§ **Problem statement**
Nothing but the lines from the one containing "za siebie zawał!</div>" through the one containing "wartości niż wygląd!</div>", both included, should be given again, each exactly as written below.

(Screenshot and code edit data)
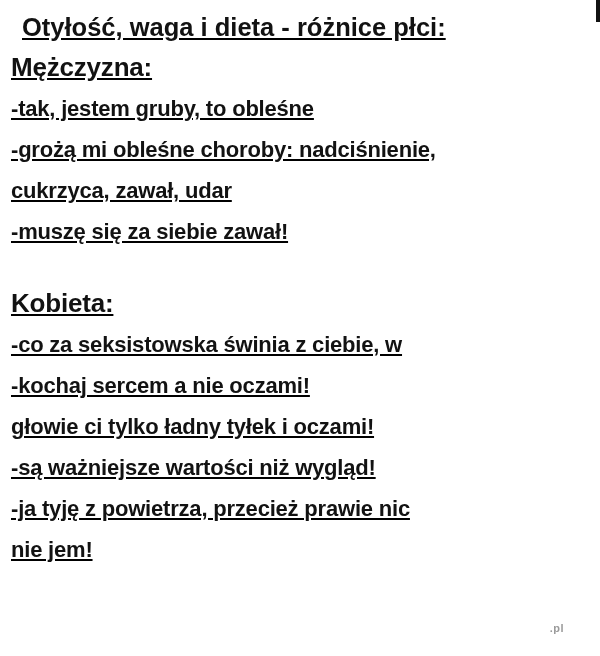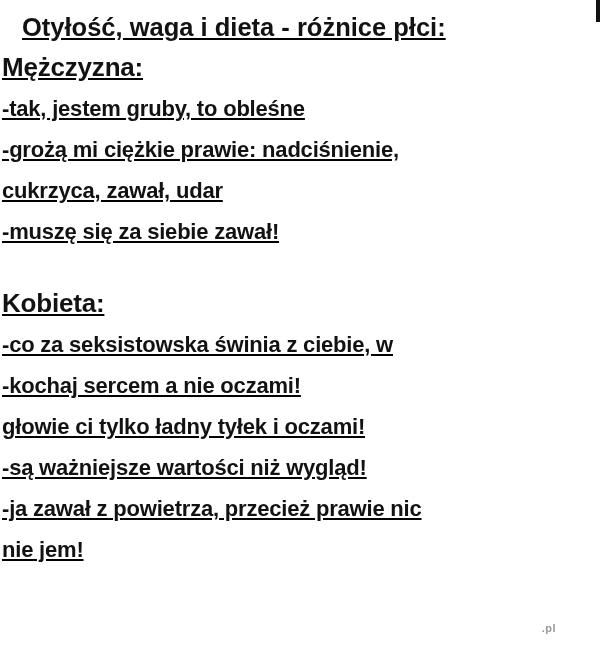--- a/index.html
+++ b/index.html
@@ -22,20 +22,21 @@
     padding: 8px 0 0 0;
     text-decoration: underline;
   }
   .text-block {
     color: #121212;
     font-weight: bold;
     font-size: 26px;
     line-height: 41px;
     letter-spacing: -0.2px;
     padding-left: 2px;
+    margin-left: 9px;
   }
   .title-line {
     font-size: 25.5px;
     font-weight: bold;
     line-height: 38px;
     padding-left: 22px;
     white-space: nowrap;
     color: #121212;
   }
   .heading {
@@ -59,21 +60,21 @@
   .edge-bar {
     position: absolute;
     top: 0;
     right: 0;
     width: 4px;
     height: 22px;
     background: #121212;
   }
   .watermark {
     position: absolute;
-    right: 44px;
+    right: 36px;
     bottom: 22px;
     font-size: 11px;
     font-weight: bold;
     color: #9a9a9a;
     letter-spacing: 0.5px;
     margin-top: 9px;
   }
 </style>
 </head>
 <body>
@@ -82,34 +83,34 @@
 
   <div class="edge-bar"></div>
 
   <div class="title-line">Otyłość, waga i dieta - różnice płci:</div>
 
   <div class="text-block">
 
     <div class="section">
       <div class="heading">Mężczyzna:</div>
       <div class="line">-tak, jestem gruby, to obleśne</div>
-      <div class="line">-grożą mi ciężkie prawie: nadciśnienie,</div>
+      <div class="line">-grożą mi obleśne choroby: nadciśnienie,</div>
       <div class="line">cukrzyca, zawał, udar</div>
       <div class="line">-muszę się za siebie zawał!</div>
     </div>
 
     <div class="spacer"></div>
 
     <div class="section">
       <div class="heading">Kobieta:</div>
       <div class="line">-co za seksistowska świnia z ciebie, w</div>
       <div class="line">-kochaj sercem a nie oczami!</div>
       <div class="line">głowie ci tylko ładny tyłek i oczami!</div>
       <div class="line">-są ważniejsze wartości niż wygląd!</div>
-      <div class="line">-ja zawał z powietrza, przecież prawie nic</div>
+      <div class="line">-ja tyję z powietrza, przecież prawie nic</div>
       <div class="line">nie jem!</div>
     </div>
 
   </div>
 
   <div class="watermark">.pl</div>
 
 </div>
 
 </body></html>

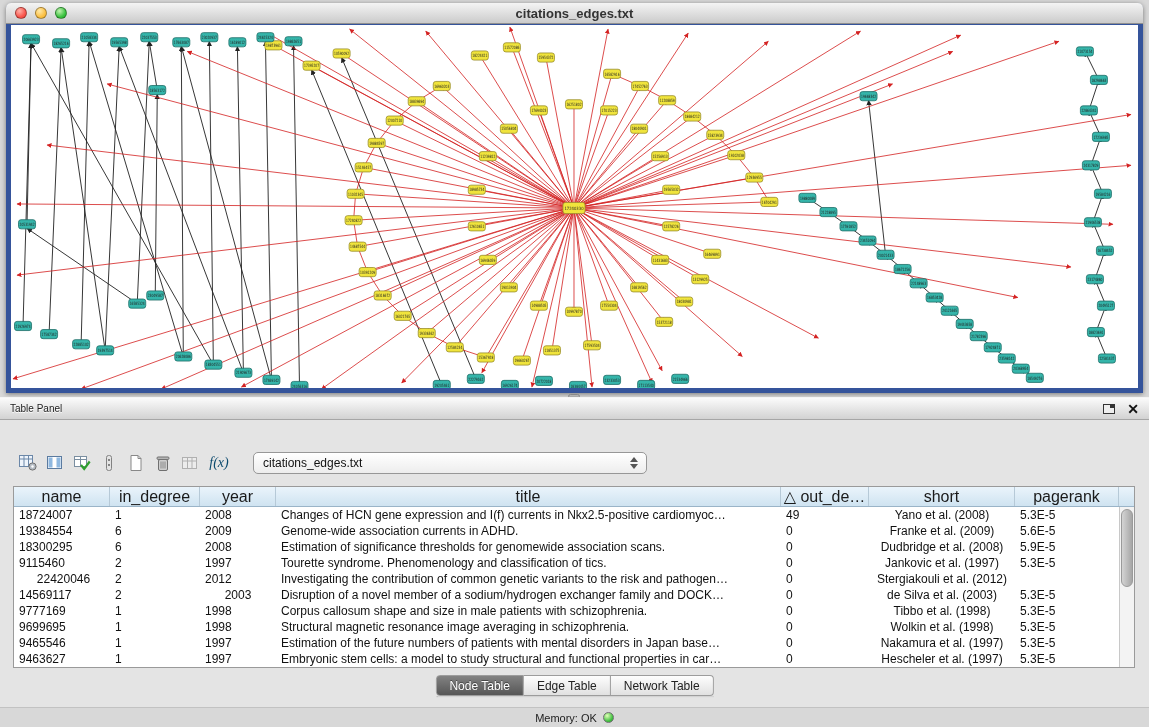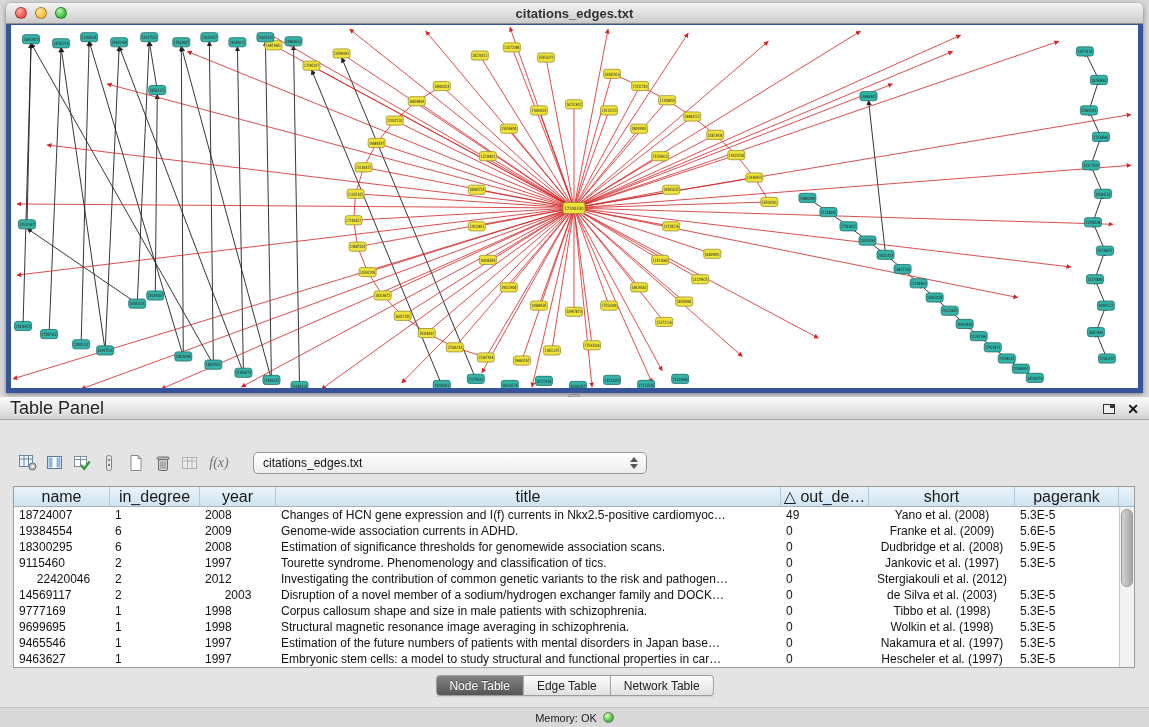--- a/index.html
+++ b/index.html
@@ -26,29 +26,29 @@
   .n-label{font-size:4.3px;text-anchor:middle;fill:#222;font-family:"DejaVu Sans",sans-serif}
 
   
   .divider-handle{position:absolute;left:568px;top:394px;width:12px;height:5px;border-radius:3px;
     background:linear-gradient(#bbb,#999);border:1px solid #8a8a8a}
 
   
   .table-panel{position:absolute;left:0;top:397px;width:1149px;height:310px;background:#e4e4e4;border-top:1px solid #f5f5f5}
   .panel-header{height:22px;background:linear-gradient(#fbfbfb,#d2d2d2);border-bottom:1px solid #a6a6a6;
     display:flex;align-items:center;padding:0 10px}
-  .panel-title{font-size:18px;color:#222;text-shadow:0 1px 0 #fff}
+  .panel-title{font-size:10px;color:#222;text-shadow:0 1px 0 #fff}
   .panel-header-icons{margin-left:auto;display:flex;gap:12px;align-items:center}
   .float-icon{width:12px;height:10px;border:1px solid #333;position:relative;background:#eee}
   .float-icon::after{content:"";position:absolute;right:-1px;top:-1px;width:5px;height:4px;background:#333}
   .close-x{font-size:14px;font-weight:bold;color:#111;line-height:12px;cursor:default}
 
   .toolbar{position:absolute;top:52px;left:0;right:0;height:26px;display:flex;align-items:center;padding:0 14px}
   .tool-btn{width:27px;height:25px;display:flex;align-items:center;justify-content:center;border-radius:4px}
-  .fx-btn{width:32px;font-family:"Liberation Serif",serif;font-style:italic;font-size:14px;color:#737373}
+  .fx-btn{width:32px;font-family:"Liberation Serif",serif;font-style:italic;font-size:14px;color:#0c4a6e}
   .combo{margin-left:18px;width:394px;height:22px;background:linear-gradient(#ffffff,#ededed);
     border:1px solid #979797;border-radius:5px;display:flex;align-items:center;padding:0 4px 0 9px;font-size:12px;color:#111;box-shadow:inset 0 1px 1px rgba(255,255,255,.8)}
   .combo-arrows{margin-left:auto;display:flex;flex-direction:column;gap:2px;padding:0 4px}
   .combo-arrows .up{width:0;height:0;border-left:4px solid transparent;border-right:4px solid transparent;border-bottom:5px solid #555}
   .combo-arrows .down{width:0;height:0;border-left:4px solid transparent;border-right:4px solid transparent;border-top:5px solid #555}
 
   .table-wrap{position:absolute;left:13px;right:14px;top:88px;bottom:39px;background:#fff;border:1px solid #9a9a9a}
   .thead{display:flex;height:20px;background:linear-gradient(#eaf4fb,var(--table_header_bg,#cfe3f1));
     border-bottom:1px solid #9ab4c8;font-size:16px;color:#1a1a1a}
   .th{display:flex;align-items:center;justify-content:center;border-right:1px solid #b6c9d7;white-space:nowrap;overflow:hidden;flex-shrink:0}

==

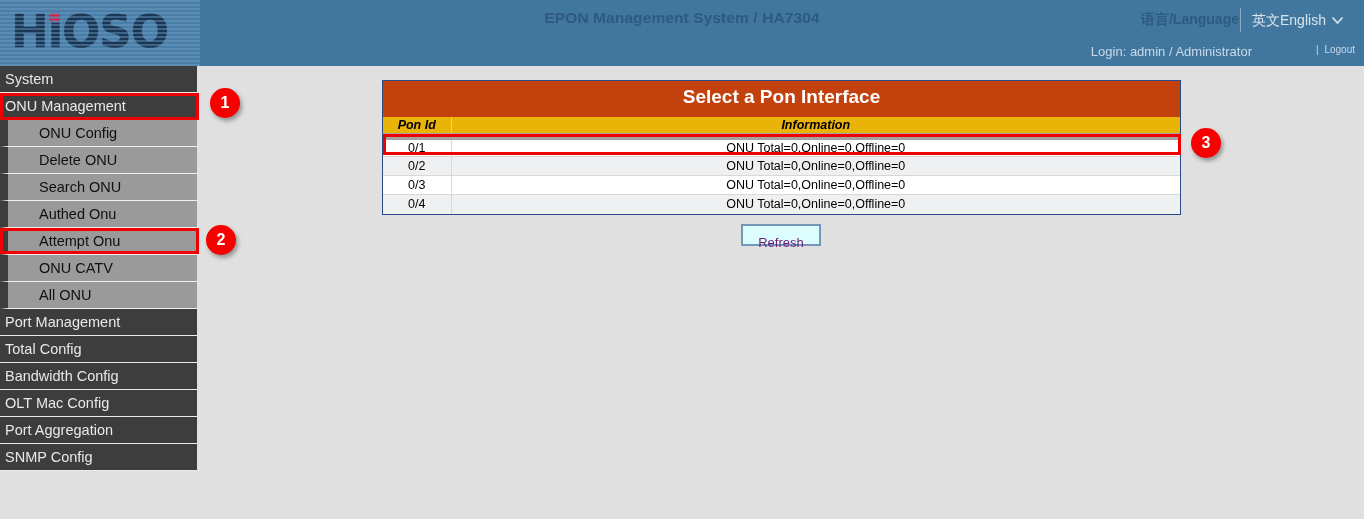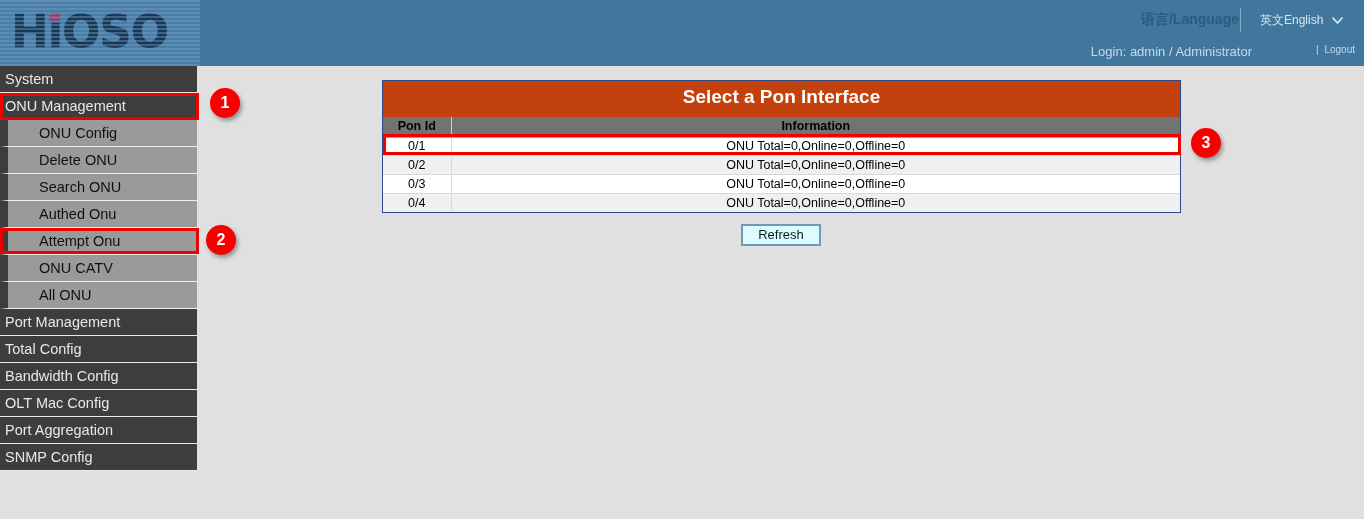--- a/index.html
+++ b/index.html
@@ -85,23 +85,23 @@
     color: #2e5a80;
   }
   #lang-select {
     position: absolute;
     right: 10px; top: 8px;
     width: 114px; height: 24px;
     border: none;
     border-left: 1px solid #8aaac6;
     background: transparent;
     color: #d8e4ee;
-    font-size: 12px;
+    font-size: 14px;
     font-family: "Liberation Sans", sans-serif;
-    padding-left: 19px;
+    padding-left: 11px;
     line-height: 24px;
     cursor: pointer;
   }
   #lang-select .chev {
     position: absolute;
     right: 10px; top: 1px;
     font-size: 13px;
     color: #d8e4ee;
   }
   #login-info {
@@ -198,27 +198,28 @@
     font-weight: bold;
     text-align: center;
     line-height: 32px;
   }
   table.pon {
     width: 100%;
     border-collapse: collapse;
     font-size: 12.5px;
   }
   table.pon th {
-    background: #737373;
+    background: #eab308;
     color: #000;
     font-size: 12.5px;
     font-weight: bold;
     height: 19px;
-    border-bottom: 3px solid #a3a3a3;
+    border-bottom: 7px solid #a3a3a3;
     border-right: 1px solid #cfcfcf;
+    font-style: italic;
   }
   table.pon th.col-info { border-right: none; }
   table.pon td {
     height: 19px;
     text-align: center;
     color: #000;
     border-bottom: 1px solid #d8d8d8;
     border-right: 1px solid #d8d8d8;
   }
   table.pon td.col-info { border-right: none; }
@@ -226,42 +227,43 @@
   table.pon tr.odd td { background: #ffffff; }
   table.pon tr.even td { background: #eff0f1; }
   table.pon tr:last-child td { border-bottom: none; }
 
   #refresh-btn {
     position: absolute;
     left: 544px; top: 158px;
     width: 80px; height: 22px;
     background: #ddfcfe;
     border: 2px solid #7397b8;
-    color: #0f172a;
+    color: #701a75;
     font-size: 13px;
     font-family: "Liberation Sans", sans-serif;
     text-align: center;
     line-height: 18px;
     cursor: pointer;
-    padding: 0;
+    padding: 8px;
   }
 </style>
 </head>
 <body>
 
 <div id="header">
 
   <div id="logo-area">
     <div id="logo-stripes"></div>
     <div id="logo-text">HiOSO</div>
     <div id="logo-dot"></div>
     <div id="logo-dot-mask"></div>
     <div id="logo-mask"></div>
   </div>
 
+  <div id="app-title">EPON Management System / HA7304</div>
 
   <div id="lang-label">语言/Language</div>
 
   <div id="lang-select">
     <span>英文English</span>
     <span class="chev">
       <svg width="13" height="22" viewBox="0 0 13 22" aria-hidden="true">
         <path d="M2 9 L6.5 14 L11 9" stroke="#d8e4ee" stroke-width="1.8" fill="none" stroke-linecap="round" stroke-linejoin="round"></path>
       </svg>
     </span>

§ **Task output**
       <div class="line">-muszę się za siebie zawał!</div>
     </div>
 
     <div class="spacer"></div>
 
     <div class="section">
       <div class="heading">Kobieta:</div>
       <div class="line">-co za seksistowska świnia z ciebie, w</div>
       <div class="line">-kochaj sercem a nie oczami!</div>
       <div class="line">głowie ci tylko ładny tyłek i oczami!</div>
       <div class="line">-są ważniejsze wartości niż wygląd!</div>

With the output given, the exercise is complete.